Outubro de 1917: Arte e Revolução (I), por Walnice Nogueira Galvão

Outubro de 1917: Arte e Revolução (I)

por Walnice Nogueira Galvão

As relações entre arte e revolução concernem tanto à teoria quanto à prática. Intensamente discutidas quando da Revolução Russa de 1917, beneficiaram-se da ocorrência de um dos mais férteis períodos artísticos, literários e culturais que já se viram na História. Na Rússia, a renovação radical das artes visuais, da literatura, da música, do cinema, do teatro principalmente etc., antecede e se sucede ao ano de 1917. Até hoje o balanço dessa fase mostra um resultado espantoso.

Após a Revolução, a discussão centralizou-se nos destinatários das artes, ou seja, o povo. Aos poucos, prevaleceu a tendência que acreditava serem impopulares coisas como vanguardismo, abstracionismo, formalismo etc., e concluiu-se que o povo apreciava mesmo era o realismo. E foi decretado  o “Realismo Socialista”. Essa conclusão autoritária podia ter consequências  desastrosas, mesmo a partir da maior boa-vontade.  Os estilos decorrentes seriam hegemônicos  por longo tempo e passariam por adaptações a outras circunstâncias sociopolíticas.

Foi o que ocorreu na Revolução Cultural de Mao Tsé-tung.  A expressão artística maior do país era e é a Ópera de Pequim, uma combinação imemorial de teatro, música, canto, dança, mímica, artes marciais, malabarismo, acrobacia. Com rígidos protocolos e entrechos convencionais, fala de épocas lendárias, com reis, rainhas, intrigas palacianas, animais antropomórficos, feiticeiros.

Por focalizar um regime ultrapassado e mais do que iníquo, a Revolução Cultural decidiu que a Ópera devia passar a representar o povo, com personagens em que o povo se reconhecesse e com estórias semelhantes às suas. Há registro de que oito espetáculos inéditos foram encenados e depois transformados em filmes nesta nova linha. Enquanto isso, as montagens preexistentes, proibidas, corriam o risco de desaparecer, com perda de um patrimônio da humanidade de valor incalculável.
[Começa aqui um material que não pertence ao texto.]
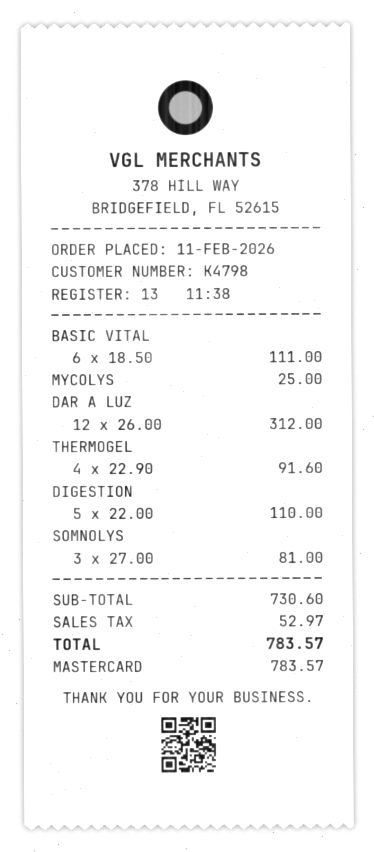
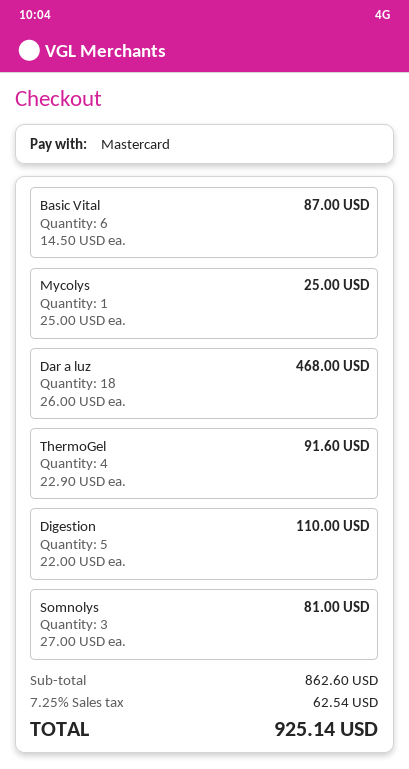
BASIC VITAL: 6 x 18.50 = 111.00 -> 6 x 14.50 = 87.00
DAR A LUZ: 12 x 26.00 = 312.00 -> 18 x 26.00 = 468.00
subtotal: 730.60 -> 862.60
tax: 52.97 -> 62.54
total: 783.57 -> 925.14

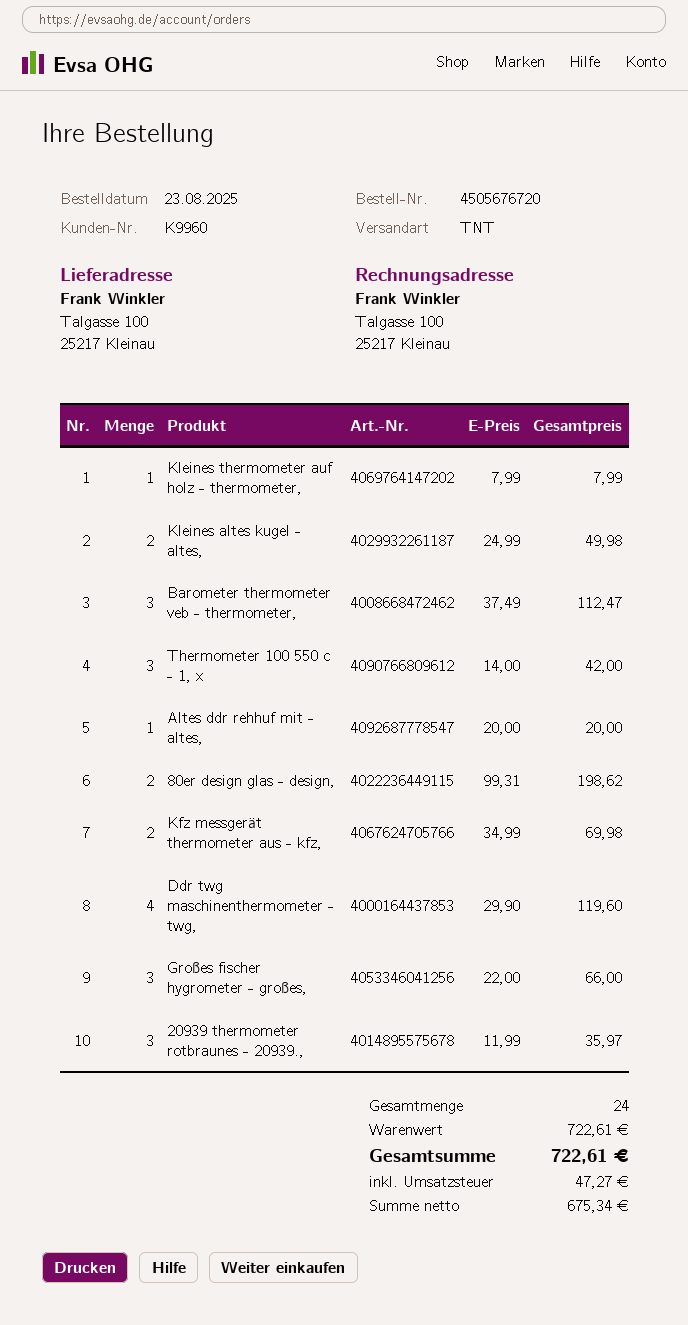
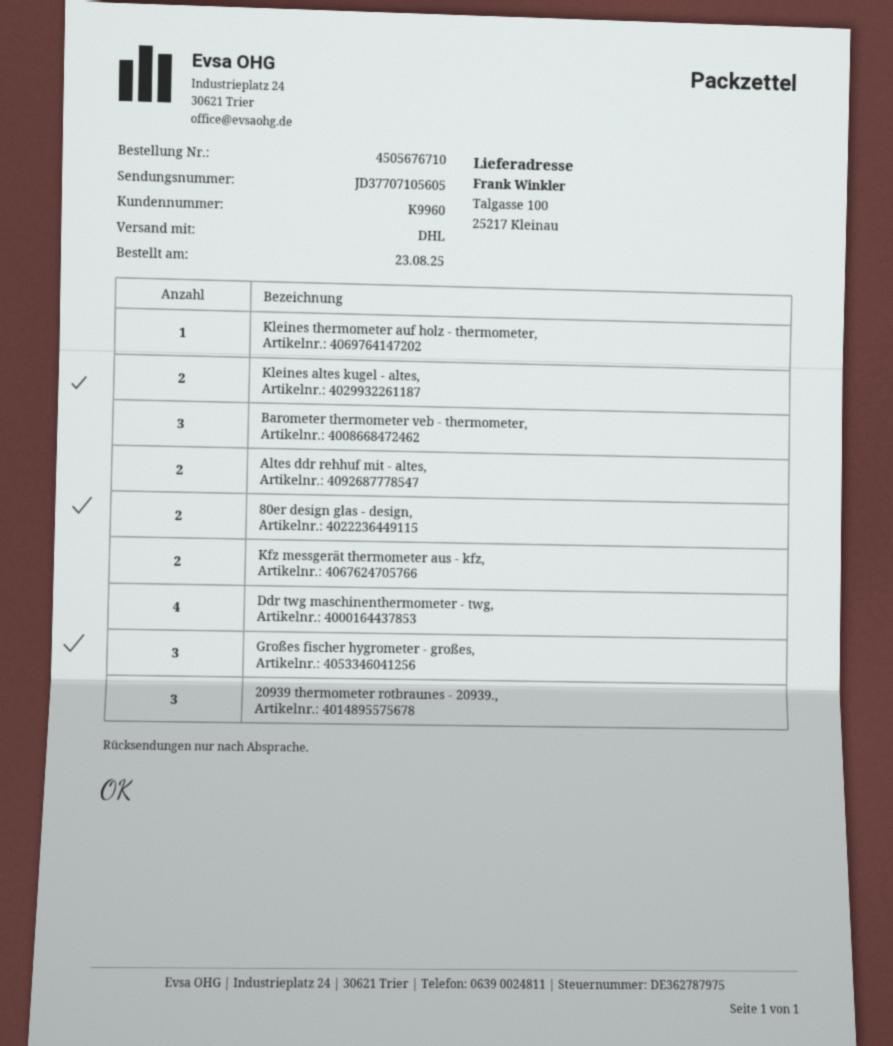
order number: 4505676720 -> 4505676710
shipping method: TNT -> DHL
Thermometer 100 550 c - 1, x: 3 -> none
Altes ddr rehhuf mit - altes,: 1 -> 2

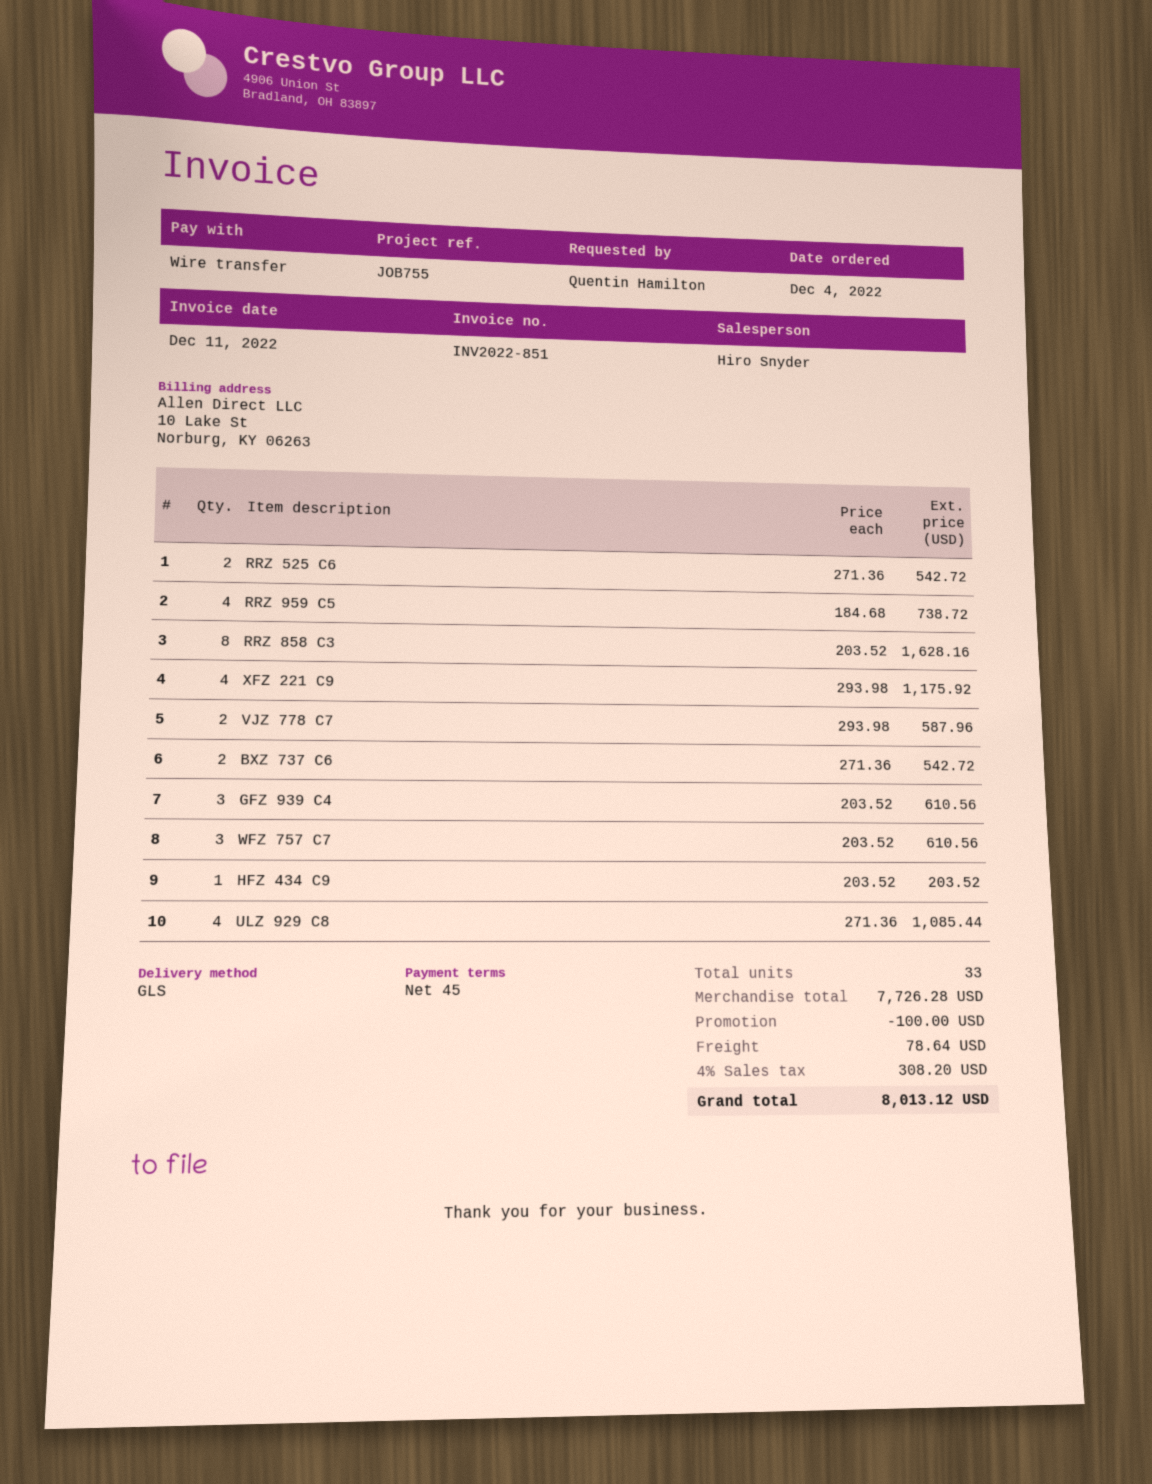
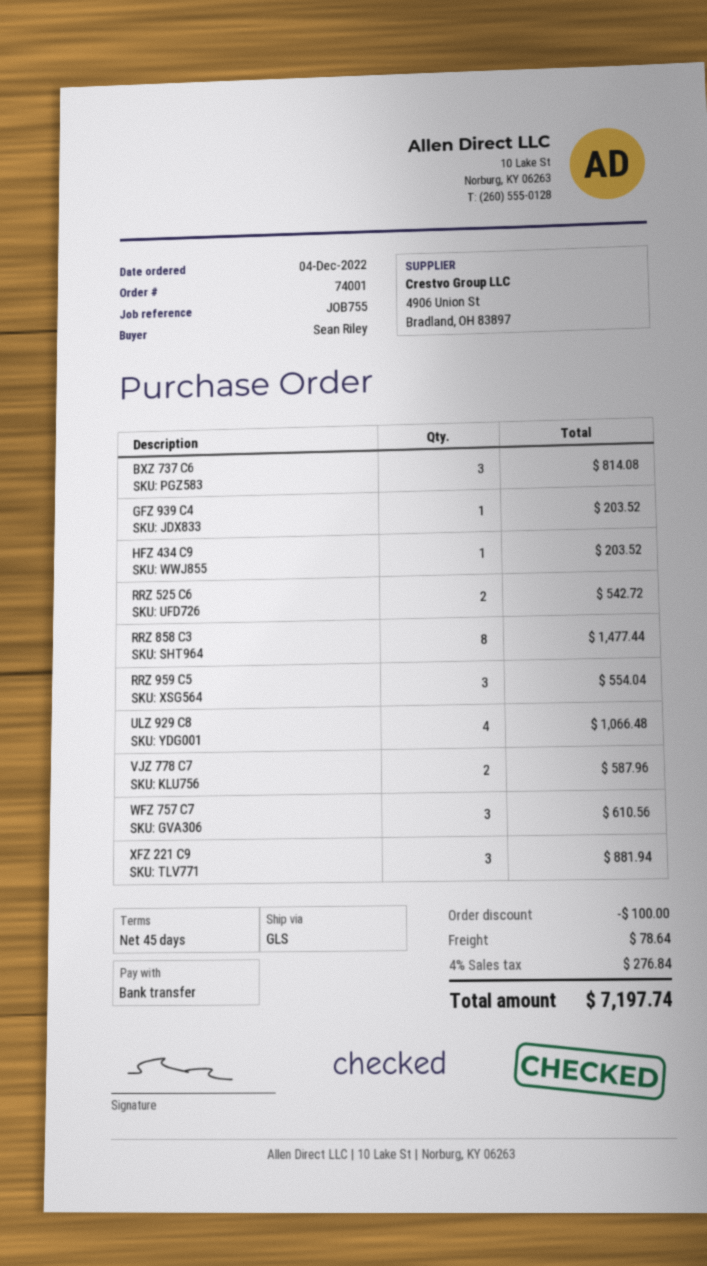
ordered by: Quentin Hamilton -> Sean Riley
RRZ 959 C5: 4 for 738.72 -> 3 for 554.04
RRZ 858 C3: 8 for 1628.16 -> 8 for 1477.44
XFZ 221 C9: 4 for 1175.92 -> 3 for 881.94
BXZ 737 C6: 2 for 542.72 -> 3 for 814.08
GFZ 939 C4: 3 for 610.56 -> 1 for 203.52
ULZ 929 C8: 4 for 1085.44 -> 4 for 1066.48
tax: 4% = 308.20 -> 4% = 276.84
total: 8013.12 -> 7197.74

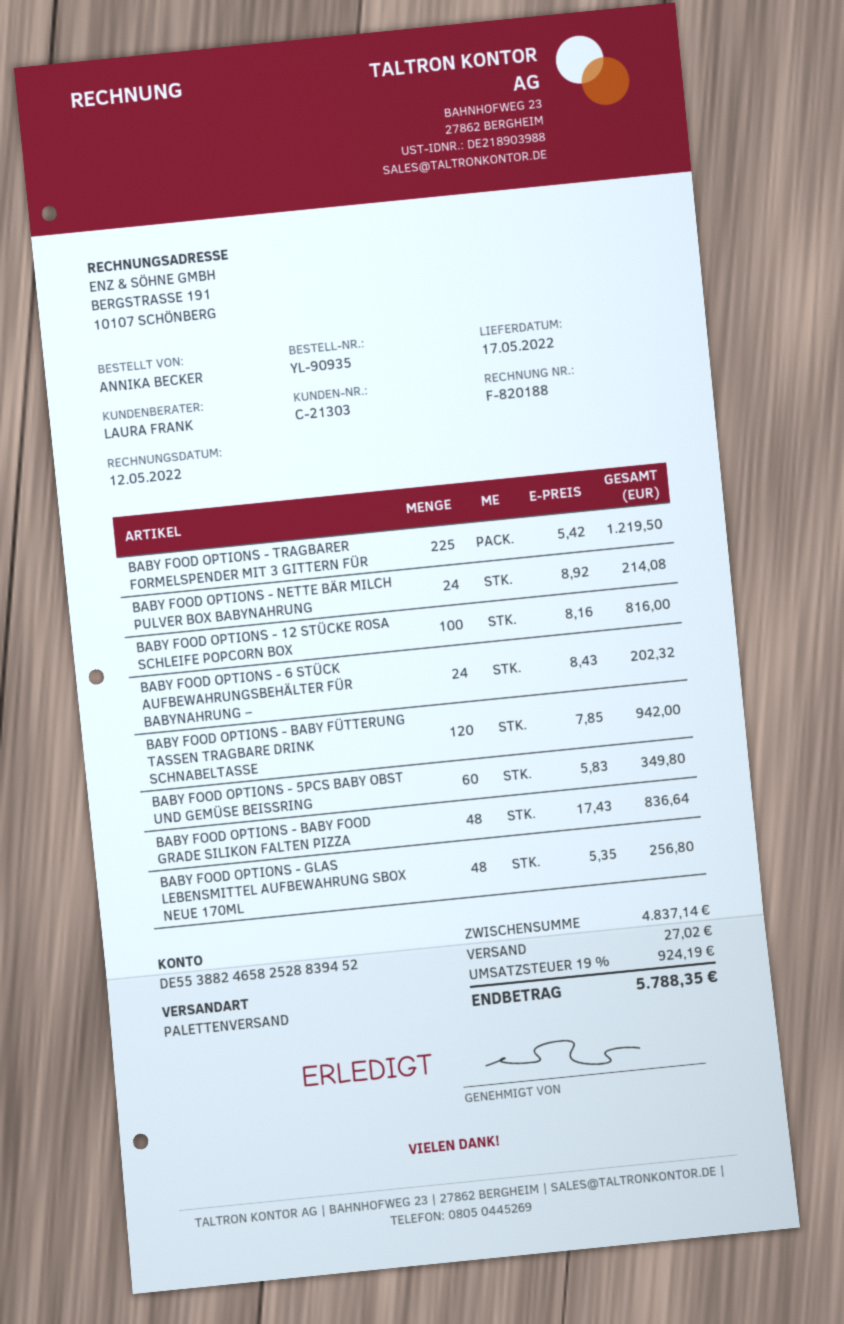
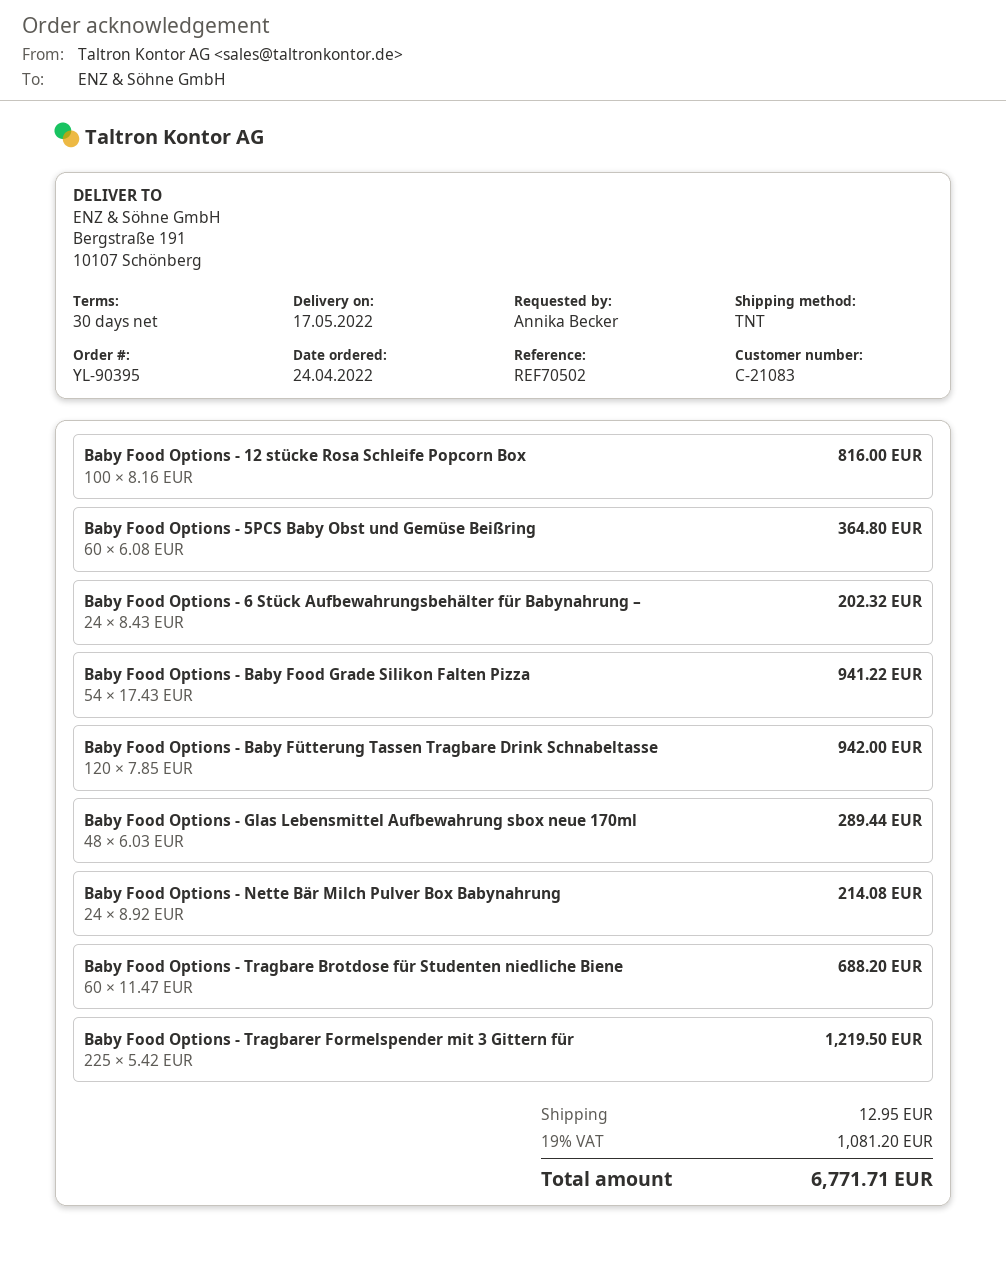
order number: YL-90935 -> YL-90395
customer number: C-21303 -> C-21083
shipping method: pallet freight -> TNT
BABY FOOD OPTIONS - 5PCS BABY OBST UND GEMÜSE BEISSRING: 60 x 5.83 = 349.80 -> 60 x 6.08 = 364.80
BABY FOOD OPTIONS - BABY FOOD GRADE SILIKON FALTEN PIZZA: 48 x 17.43 = 836.64 -> 54 x 17.43 = 941.22
BABY FOOD OPTIONS - GLAS LEBENSMITTEL AUFBEWAHRUNG SBOX NEUE 170ML: 48 x 5.35 = 256.80 -> 48 x 6.03 = 289.44
Baby Food Options - Tragbare Brotdose für Studenten niedliche Biene: none -> 60 x 11.47 = 688.20
shipping: 27.02 -> 12.95
tax: 19% = 924.19 -> 19% = 1081.20
total: 5788.35 -> 6771.71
Tive oportunidade de assistir um desses oito filmes, contrabandeado pelo cineclube de uma universidade norte-americana. O filme tinha o título de O Oriente é Vermelho. Aspiração e plataforma, slogan do regime, trazia o mesmo título da canção que o primeiro satélite espacial chinês emitia sem cessar, para irritação dos adversários. No melhor estilo da Ópera de Pequim, o filme contava a história da Revolução Chinesa sintetizada em meia dúzia de quadros fortemente simbólicos e alegóricos. Era de uma beleza plástica incomparável, apesar de sua modernidade.

Nada mais transpirou a respeito do conjunto de oito filmes na linha da modernização imposta pela Revolução Cultural e aplicada pela Viúva Chang, conforme contam suas biografias.  A grande notícia é que hoje O Oriente é vermelho  pode ser visto no YouTube. Mas é sempre a velha questão, colocada pelos russos soviéticos e objeto de infindáveis polêmicas, do “Realismo Socialista”.

Após o término da Revolução Cultural, a Ópera de Pequim voltou a apresentar exclusivamente os entrechos ancestrais, seja em São Paulo, em Paris ou em sua sede, conforme pude verificar. A modernidade e os problemas do povo ficaram de fora, o patrimônio da humanidade está preservado: pena que as duas vertentes não pudessem coexistir.

Anos depois pude  ver em Paris outro filme que tinha desaparecido em meio a controvérsias e acusações. Trata-se  do documentário de 6 horas de Michelangelo Antonioni, China  – ou melhor, três filmes de 2 horas cada, exibidos em sequência, em versão restaurada e remasterizada. Testemunho insubstituível sobre a China durante a Revolução Cultural,  foi renegado e atacado pelos chineses, descontentes com o resultado. Mas é um documento maravilhoso e único. Penetra nas fábricas, nas lavouras do campo, nos jardins de infância, nas escolas para adultos, nos lares. Assistimos a uma operação cesariana em que a parturiente é anestesiada apenas por acupuntura… E assim por diante.

Se tiverem oportunidade de ver, não percam. Afora isso, retrata a China antes do extraordinário desenvolvimento econômico e tecnológico das últimas décadas – portanto é um testemunho sobre uma China que não existe mais.